Correlated subqueries execute once per outer row — can be slow. Rewrite as JOIN when possible.

IN Subquery 

  SELECT * FROM products
WHERE category_id IN (
    SELECT id FROM categories WHERE active = 1
);

For large inner result sets, prefer EXISTS:

  SELECT * FROM products p
WHERE EXISTS (
    SELECT 1 FROM categories c
    WHERE c.id = p.category_id AND c.active = 1
);

EXISTS short-circuits on first match and often performs better.
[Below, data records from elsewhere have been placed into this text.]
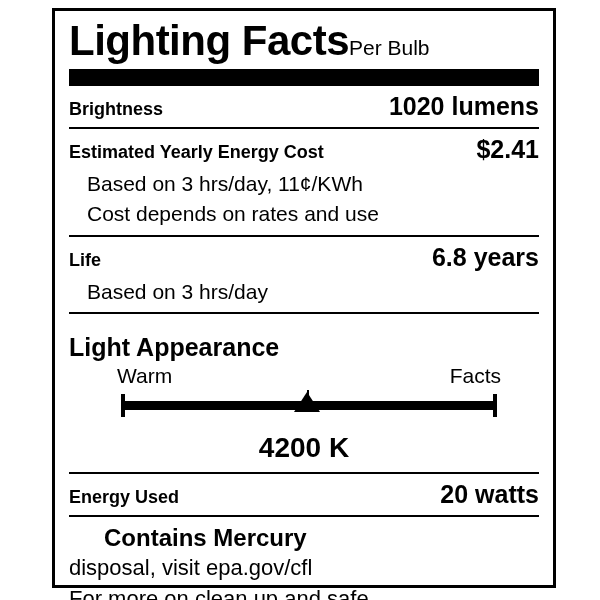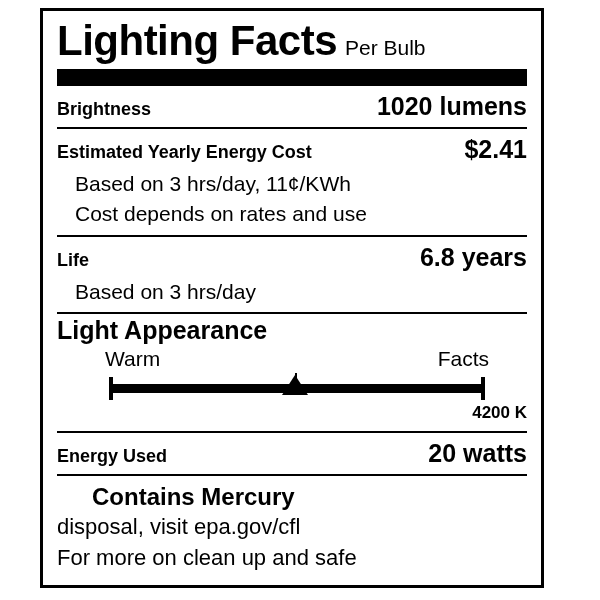--- a/index.html
+++ b/index.html
@@ -16,7 +16,7 @@
   }
   .label-card {
     position: absolute;
-    left: 40px;
+    left: 52px;
     top: 8px;
     width: 504px;
     height: 580px;

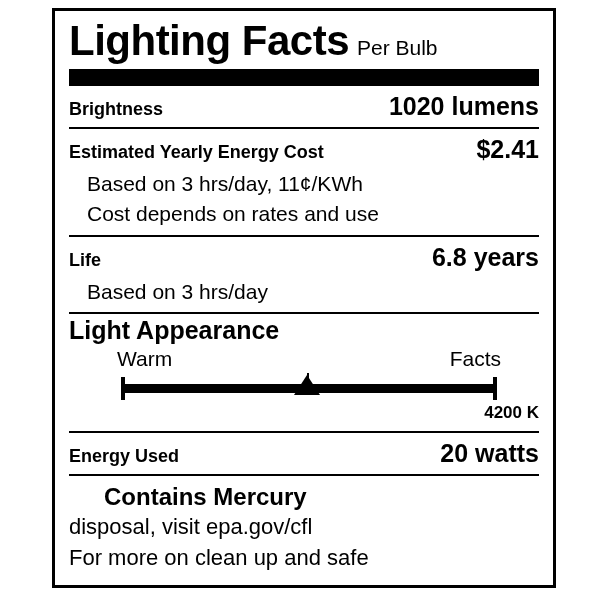--- a/index.html
+++ b/index.html
@@ -38,7 +38,6 @@
   }
   .title-sub {
     font-size: 21px;
-    margin-left: 8px;
     font-weight: normal;
   }
   .black-bar {

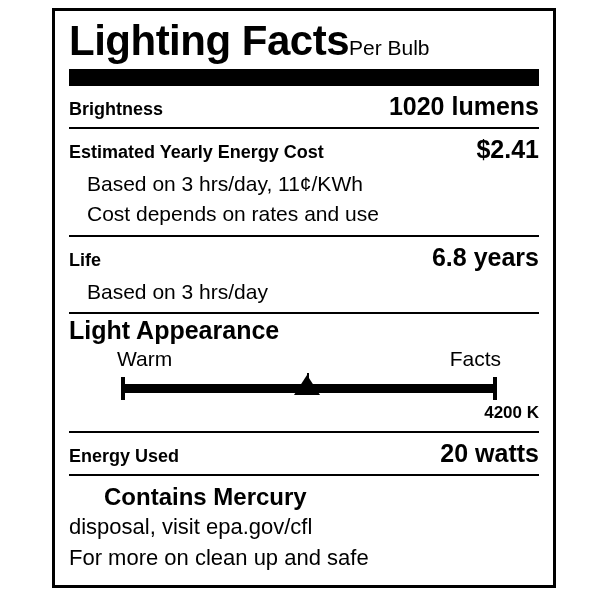--- a/index.html
+++ b/index.html
@@ -77,7 +77,7 @@
   .appearance-head {
     font-size: 25px;
     font-weight: bold;
-    padding: 2px 0 2px 0;
+    padding: 19px 0 2px 0;
   }
   .scale-labels {
     display: flex;

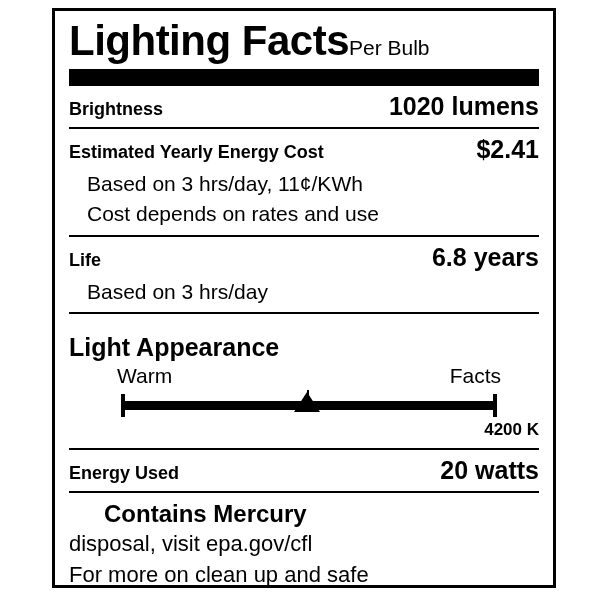--- a/index.html
+++ b/index.html
@@ -126,10 +126,11 @@
     background: #000000;
   }
   .kelvin {
-    text-align: right;
-    font-size: 17px;
+    text-align: center;
+    font-size: 28px;
     font-weight: bold;
     padding: 4px 0 8px 0;
+    margin-top: 12px;
   }
   .mercury-head {
     font-size: 24px;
Derived Tables (Subquery in FROM) 

  SELECT tier, COUNT(*) AS user_count, AVG(avg_total) AS mean_avg
FROM (
    SELECT u.id, u.tier, AVG(o.total) AS avg_total
    FROM users u
    INNER JOIN orders o ON u.id = o.user_id
    GROUP BY u.id, u.tier
) AS user_stats
GROUP BY tier;

Common Table Expressions (CTEs)

MySQL 8.0+ supports WITH clauses:

  WITH monthly_revenue AS (
    SELECT
        DATE_FORMAT(created_at, '%Y-%m') AS month,
        SUM(total) AS revenue
    FROM orders
    WHERE status = 'completed'
    GROUP BY DATE_FORMAT(created_at, '%Y-%m')
)
SELECT month, revenue,
    revenue - LAG(revenue) OVER (ORDER BY month) AS month_over_month
FROM monthly_revenue;

Recursive CTEs handle hierarchies:

  WITH RECURSIVE category_tree AS (
    SELECT id, name, parent_id, 0 AS depth
    FROM categories WHERE parent_id IS NULL
    UNION ALL
    SELECT c.id, c.name, c.parent_id, ct.depth + 1
    FROM categories c
    INNER JOIN category_tree ct ON c.parent_id = ct.id
)
SELECT * FROM category_tree ORDER BY depth, name;

Window Functions 

  SELECT
    user_id,
    id AS order_id,
    total,
    ROW_NUMBER() OVER (PARTITION BY user_id ORDER BY created_at DESC) AS rn,
    SUM(total) OVER (PARTITION BY user_id) AS user_lifetime_total
FROM orders;

UNION and UNION ALL 

  SELECT email, 'user' AS source FROM users WHERE status = 'active'
UNION
SELECT email, 'subscriber' AS source FROM newsletter_subscribers;

-- UNION ALL keeps duplicates — faster when duplicates are acceptable
SELECT id FROM active_users
UNION ALL
SELECT id FROM archived_users;

Performance Tips

  1. Index all columns used in JOIN and WHERE
  2. Avoid SELECT * in joins — fetch only needed columns
  3. Replace correlated subqueries with JOINs when the subquery runs per row
  4. Use EXPLAIN ANALYZE to compare join strategies
  5. Limit result sets — do not join millions of rows without filters

Common Mistakes

Mistake Fix
Filter on right table in WHERE with LEFT JOIN Move filter to ON clause
Subquery returns multiple rows in scalar context Add LIMIT 1 or use aggregation
Missing index on FK column Add index matching foreign key
Implicit join (comma syntax) Use explicit INNER JOIN ... ON

Troubleshooting

Unexpected duplicate rows:

  -- Diagnose: join may be one-to-many
SELECT o.id, COUNT(*) FROM orders o JOIN order_items oi ON o.id = oi.order_id GROUP BY o.id HAVING COUNT(*) > 1;
-- Fix: aggregate order_items first, then join

Production Scenario

A dashboard query aggregates daily revenue by product category using a CTE for filtered orders, a JOIN to products and categories, and a window function for running totals. The query runs against a read replica with a 15-minute cached materialized summary table refreshed by a background job.

Joins and subqueries are how relational databases deliver their core value — combining normalized data into meaningful business answers.